Il y a sans doute une sous-estimation des répercussions de la santé sur l’activité de travail. Même si les douleurs disparaissent à cheval, il ne faut pas ignorer les répercutions d’un épisode lombalgique sur le fonctionnement du corps avec un risque d’impact sur la performance à cheval. L’activité coordonnée des muscles para vertébraux, abdominaux et intervertébraux est essentielle pour la stabilité du rachis. Or, cette coordination est altérée chez les sujets lombalgiques, la stabilité du rachis n’est plus assurée, ce qui peut engendrer des altérations des structures rachidiennes. D’autre part, le temps de réponse musculaire dans la région lombo-sacrée et pelvienne est plus long et le contrôle neuromusculaire dans des situations de fatigue est réduit. Le cavalier lombalgique est plus fatigable et moins réactif…

Conclusion

Les prévalences des rachialgies chroniques chez le cavalier professionnel sont élevées.
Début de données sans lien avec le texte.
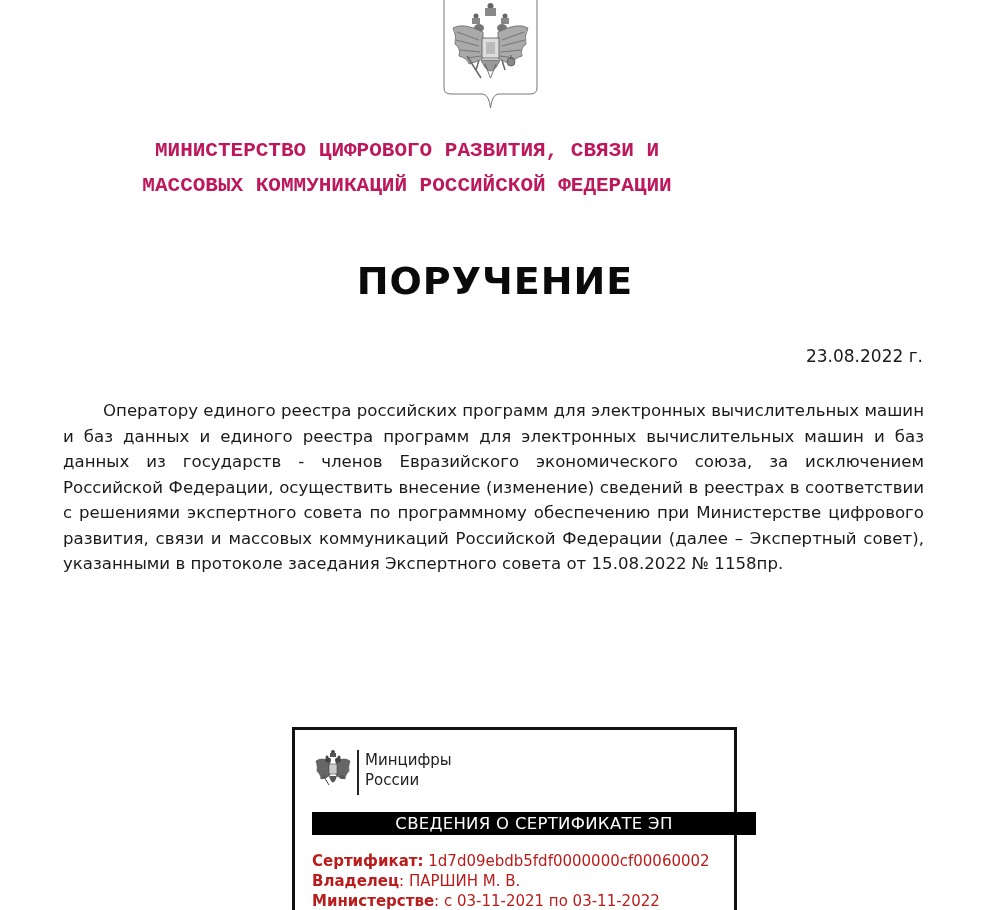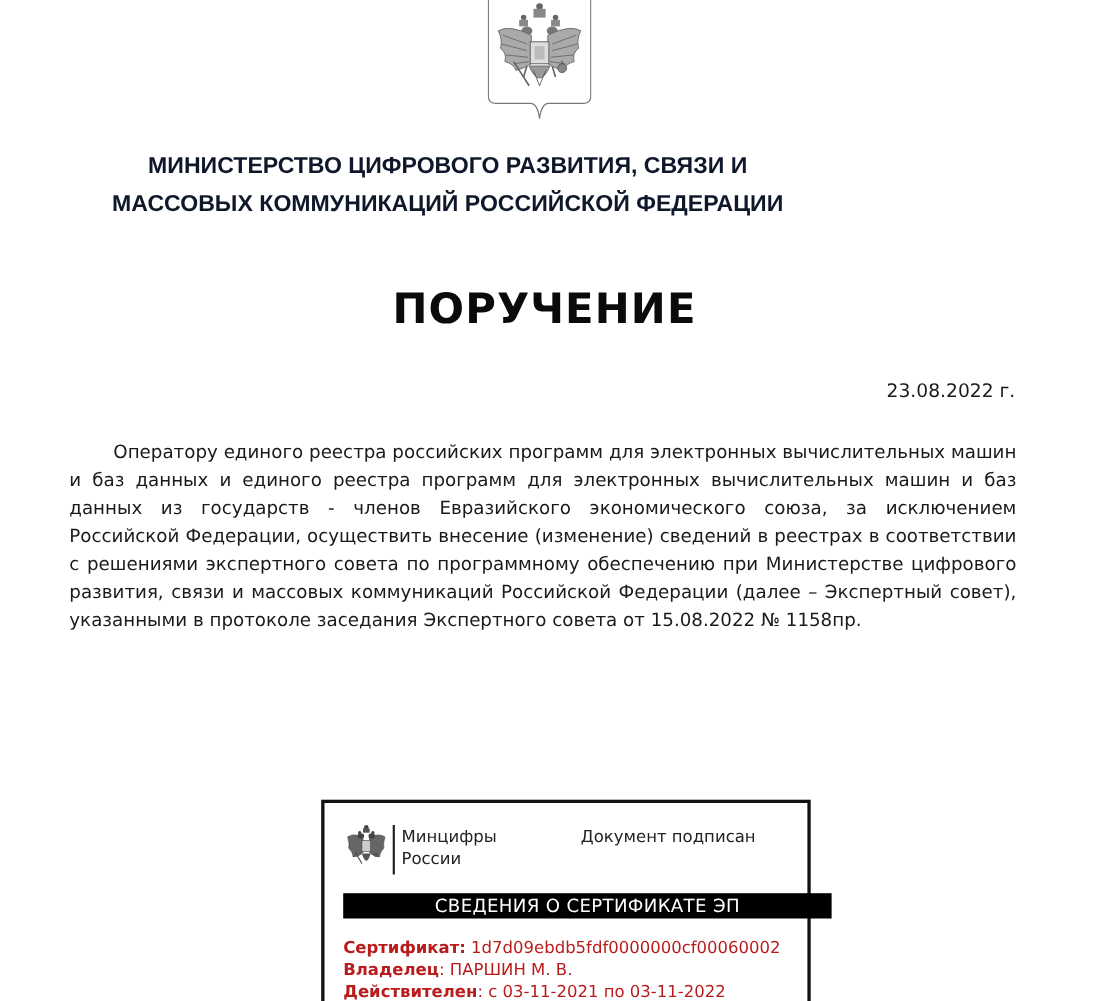"МИНИСТЕРСТВО ЦИФРОВОГО РАЗВИТИЯ, СВЯЗИ И" .ministry { color: #0f172a -> #be185d; font-family: Liberation Sans, sans-serif -> Liberation Mono, monospace }
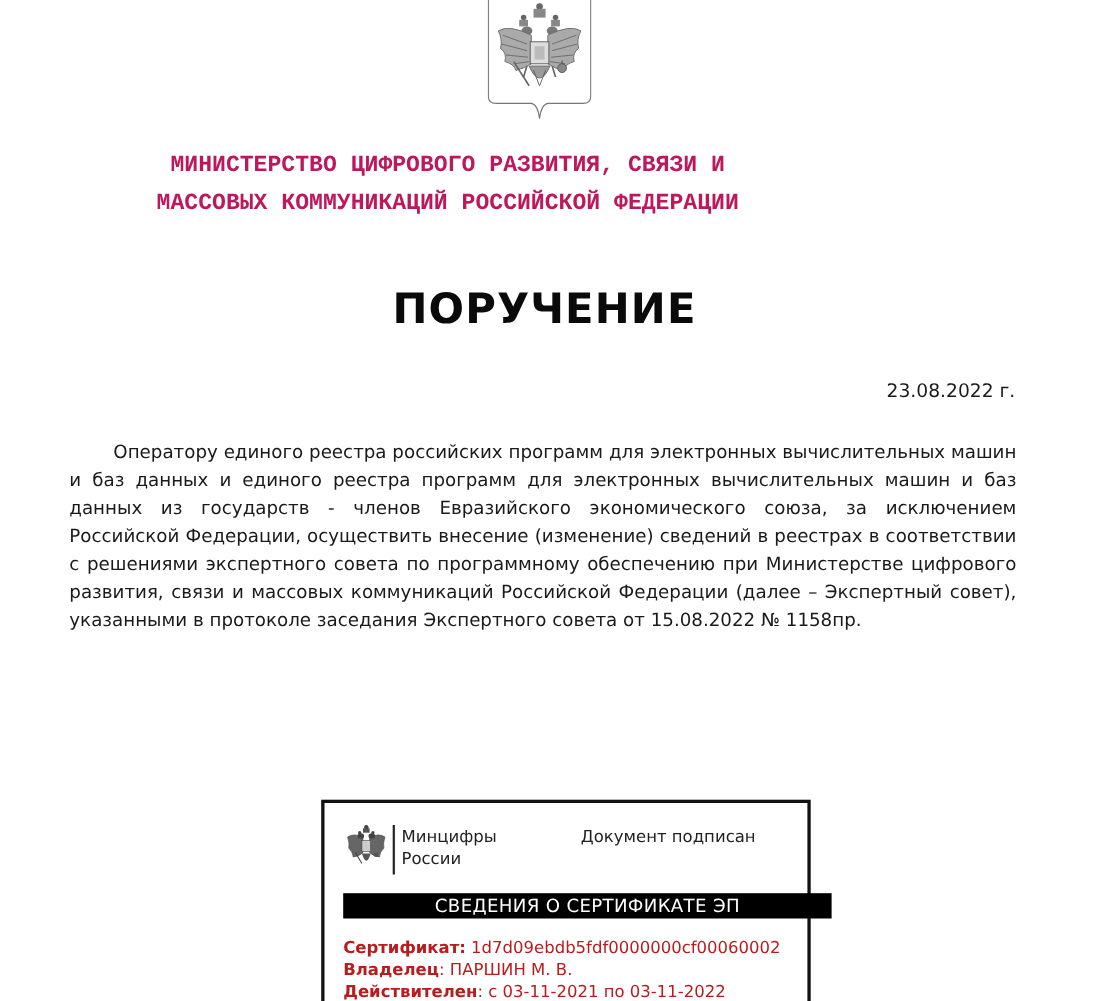"Документ подписан" div { html: <div>Документ подписан</div> -> none }
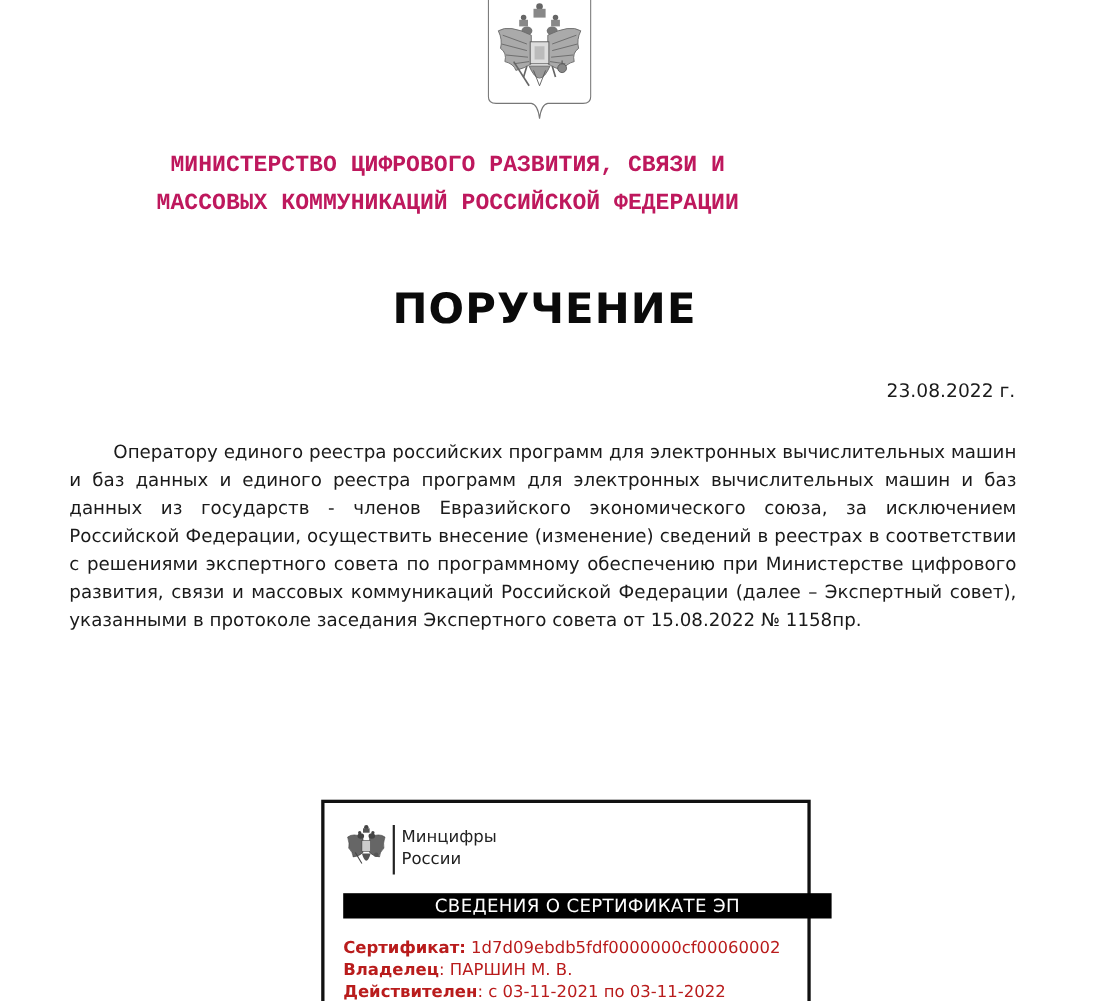"Действителен" span.lbl { text: Действителен -> Министерстве }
La pratique de l’équitation ne semble pas la cause des rachialgies. Les douleurs concernent les cavaliers professionnels dont les activités principales sont le soin des chevaux et l’entretien des boxes. Rappelons que ce groupe est majoritairement féminin, à l’image de la filière équine. Une réorganisation des tâches, lorsque c’est possible, associée au suivi médical sérieux permettent au cavalier professionnel de maintenir son activité du moins à court terme. 

Limiter les douleurs est envisageable en s’intéressant aux conditions de travail, et particulièrement aux situations de travail à risque que sont les soins aux chevaux et l’entretien des infrastructures.